Looking to the East and Japan in particular many of the concepts suggested have started to take root in the form of "grand robotic challenges" that have included:

  • Humanoid robots. By integrating all the state of the art techniques in robotics, the goal is the creation of an artefact similar to the human shape and size. Much of the importance of this task, clearly evident in the Honda Humanoid Robot projects, is in revealing which aspects of technology are near the target, and which are still far away. Pessimistically, the field of mechanisms, actuators, distributed sensors, and skins are not yet felt to be adequately advanced.

  • R-Cube. R-Cube (R3) is the acronym of real-time remote robotics. It is defined as advanced remote control technology, which enables the operation of a robot's control unit via a communications network. Goals of the project include exploration of disaster relief, assistive social activity for elderly or handicapped people, home working. R-Cube technology is not simply seen as remote control, rather it must be strongly supported by very advanced intelligent autonomous functions. The key for making R-Cube technology successful is believed to be research on highly advanced real-time intelligent autonomy.

  • Remote brained approach. A robot consists of its computational controller and a mechanical structure. The remote brained robot is constructed by separating the computer controller from the mechanism with information exchange through a radio link. Sensor information collected by the controller is returned to the remote processing centre for extensive number crunching. It is suggested that the use of this remote intelligence concept has the following merits.

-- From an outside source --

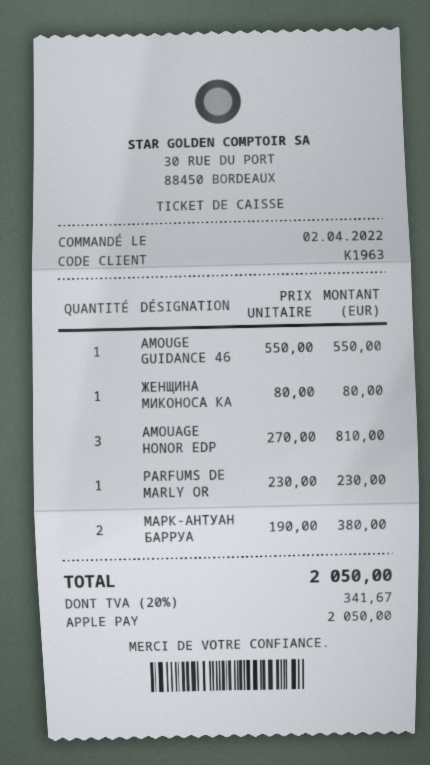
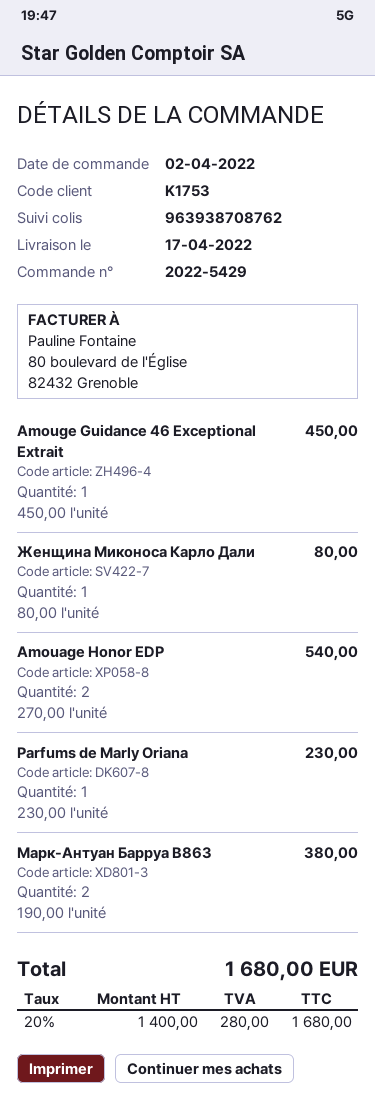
customer number: K1963 -> K1753
AMOUGE GUIDANCE 46: 1 x 550.00 = 550.00 -> 1 x 450.00 = 450.00
AMOUAGE HONOR EDP: 3 x 270.00 = 810.00 -> 2 x 270.00 = 540.00
tax: 20% = 341.67 -> 20% = 280.00
total: 2050.00 -> 1680.00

    • Mechanism and software are interfaced through a standard input/output specification, and concurrent development of mechanism and software are made possible.

    • Motion of the whole body is physically free from controller devices, as the body and computer are connected by wireless link instead of real wires.

    • Wireless connection gives no constraint and has no effect on the dynamic properties of robot motion.

    • As computer and body are connected by a radio link, you can use any kind of computers as controllers, from super computer to micro CPU as you wish.